▶ About this task
Transcribe the data underneath exactly. No images belong in your version.
------ Extracted entries ------
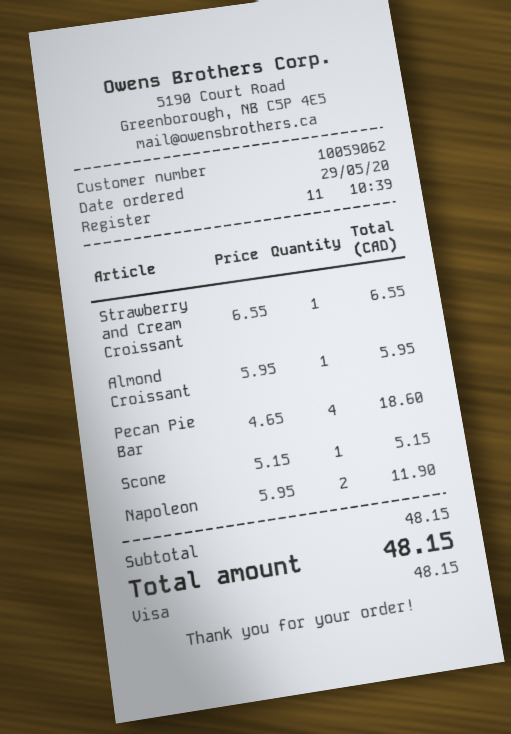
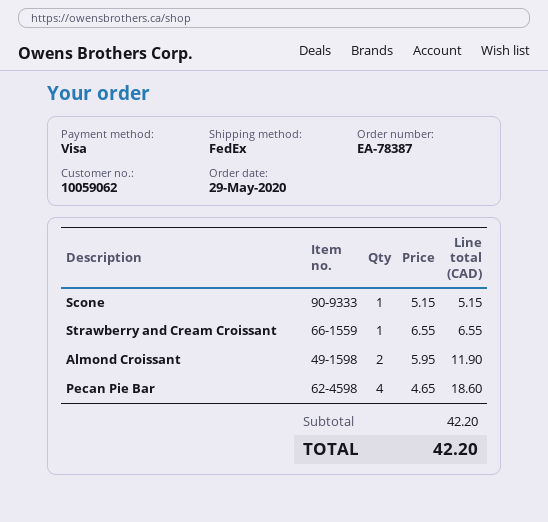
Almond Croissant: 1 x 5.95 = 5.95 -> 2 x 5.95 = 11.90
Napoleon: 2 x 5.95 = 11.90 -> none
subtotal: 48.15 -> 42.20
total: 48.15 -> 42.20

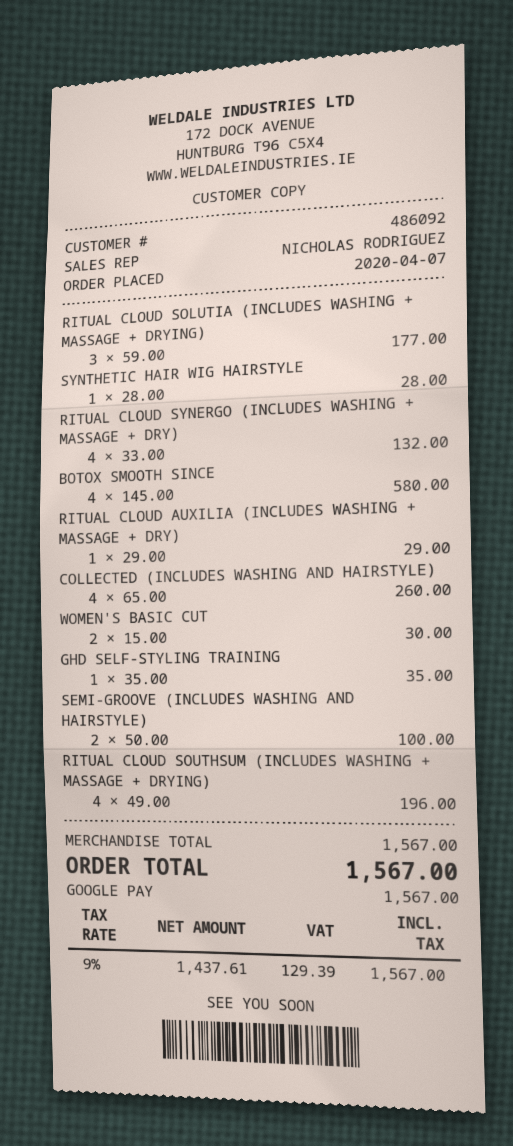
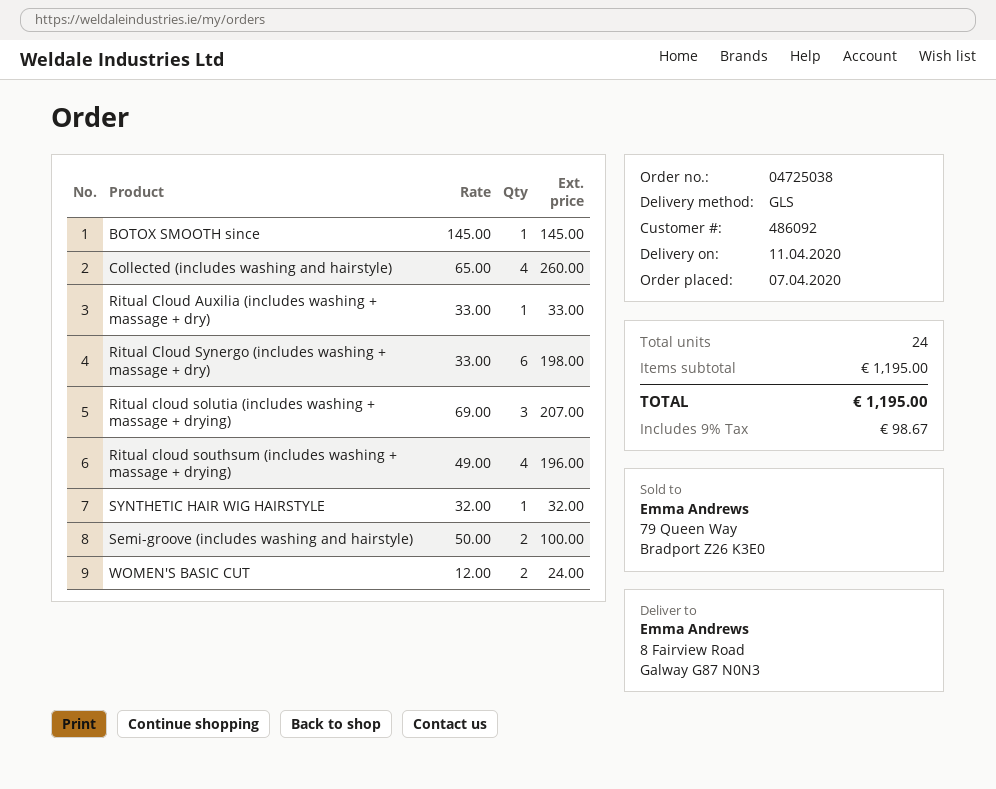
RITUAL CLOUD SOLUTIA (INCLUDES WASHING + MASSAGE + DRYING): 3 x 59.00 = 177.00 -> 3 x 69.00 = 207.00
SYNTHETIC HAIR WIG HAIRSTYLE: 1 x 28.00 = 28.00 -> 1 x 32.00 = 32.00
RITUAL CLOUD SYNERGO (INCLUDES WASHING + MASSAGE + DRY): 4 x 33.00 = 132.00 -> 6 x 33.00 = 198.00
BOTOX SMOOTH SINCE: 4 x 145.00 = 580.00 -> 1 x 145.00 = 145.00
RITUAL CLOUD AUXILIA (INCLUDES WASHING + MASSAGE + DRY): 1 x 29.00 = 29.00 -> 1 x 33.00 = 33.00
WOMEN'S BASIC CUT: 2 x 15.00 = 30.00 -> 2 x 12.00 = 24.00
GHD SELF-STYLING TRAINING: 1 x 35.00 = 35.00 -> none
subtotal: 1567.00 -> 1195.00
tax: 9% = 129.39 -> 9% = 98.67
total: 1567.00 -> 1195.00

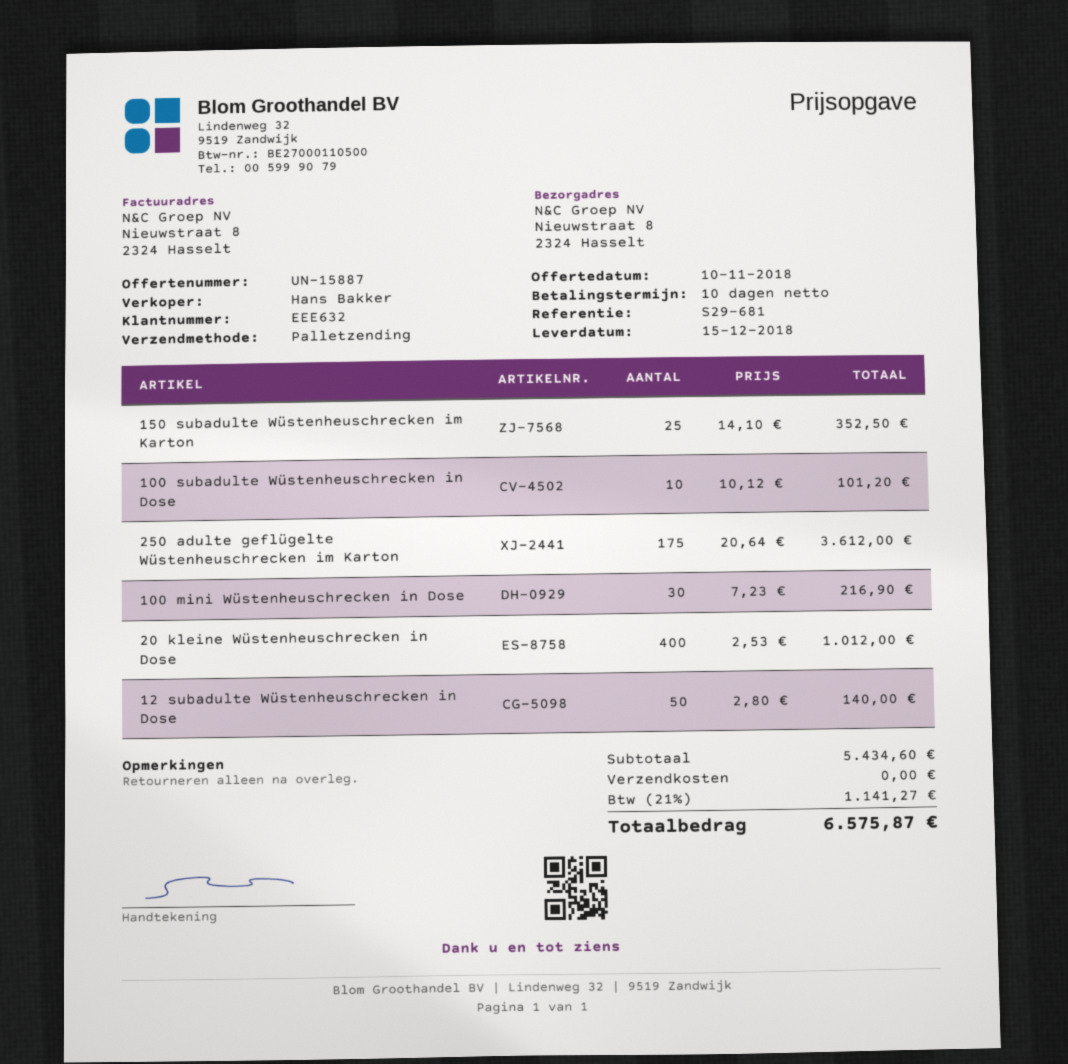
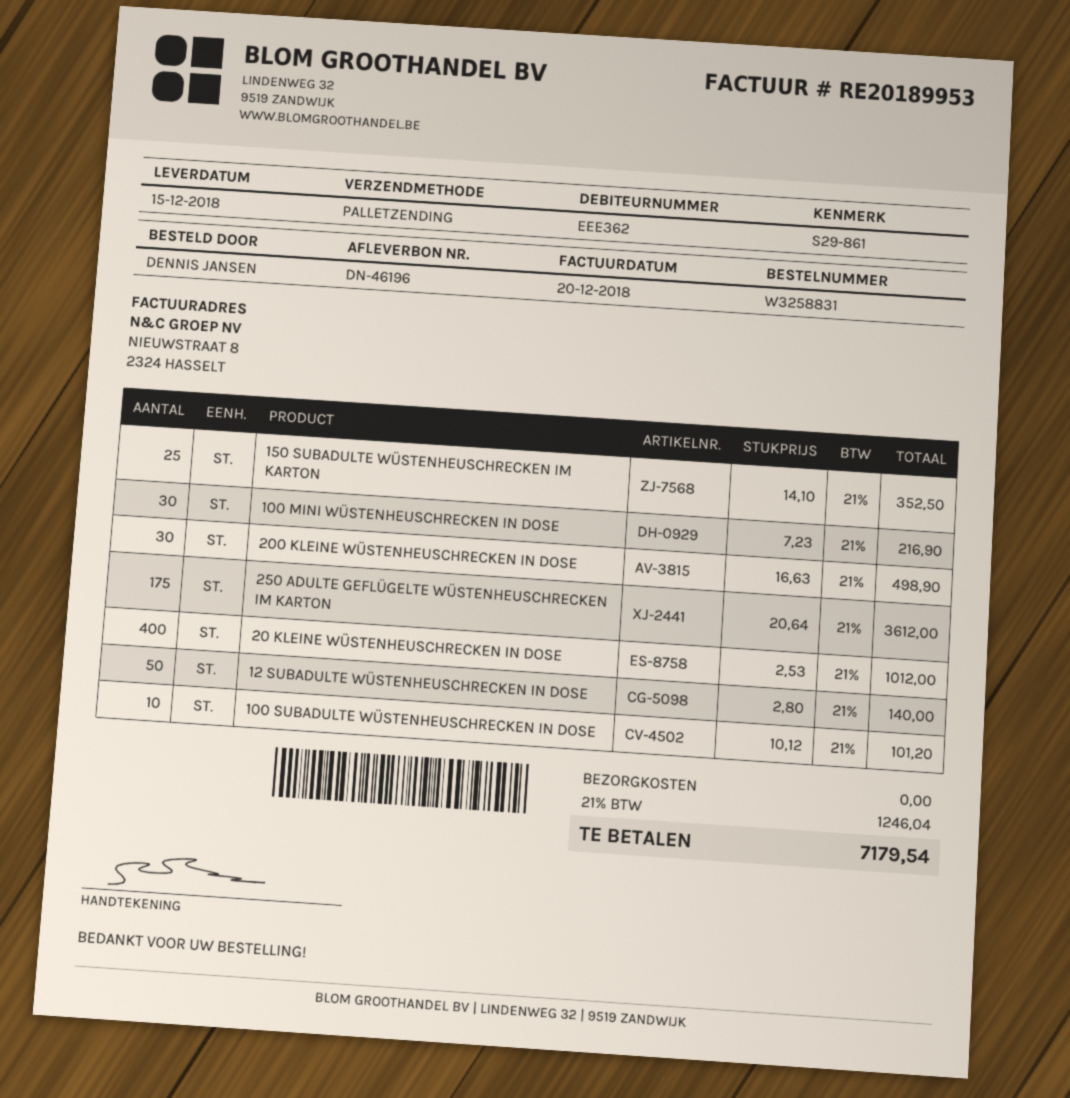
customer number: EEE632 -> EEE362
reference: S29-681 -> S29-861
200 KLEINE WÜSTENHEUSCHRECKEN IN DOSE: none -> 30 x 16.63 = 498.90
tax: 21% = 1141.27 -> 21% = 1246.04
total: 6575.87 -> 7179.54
------
▶ Result of the task
Almond Croissant: 1 x 5.95 = 5.95 -> 2 x 5.95 = 11.90
Napoleon: 2 x 5.95 = 11.90 -> none
subtotal: 48.15 -> 42.20
total: 48.15 -> 42.20

RITUAL CLOUD SOLUTIA (INCLUDES WASHING + MASSAGE + DRYING): 3 x 59.00 = 177.00 -> 3 x 69.00 = 207.00
SYNTHETIC HAIR WIG HAIRSTYLE: 1 x 28.00 = 28.00 -> 1 x 32.00 = 32.00
RITUAL CLOUD SYNERGO (INCLUDES WASHING + MASSAGE + DRY): 4 x 33.00 = 132.00 -> 6 x 33.00 = 198.00
BOTOX SMOOTH SINCE: 4 x 145.00 = 580.00 -> 1 x 145.00 = 145.00
RITUAL CLOUD AUXILIA (INCLUDES WASHING + MASSAGE + DRY): 1 x 29.00 = 29.00 -> 1 x 33.00 = 33.00
WOMEN'S BASIC CUT: 2 x 15.00 = 30.00 -> 2 x 12.00 = 24.00
GHD SELF-STYLING TRAINING: 1 x 35.00 = 35.00 -> none
subtotal: 1567.00 -> 1195.00
tax: 9% = 129.39 -> 9% = 98.67
total: 1567.00 -> 1195.00

customer number: EEE632 -> EEE362
reference: S29-681 -> S29-861
200 KLEINE WÜSTENHEUSCHRECKEN IN DOSE: none -> 30 x 16.63 = 498.90
tax: 21% = 1141.27 -> 21% = 1246.04
total: 6575.87 -> 7179.54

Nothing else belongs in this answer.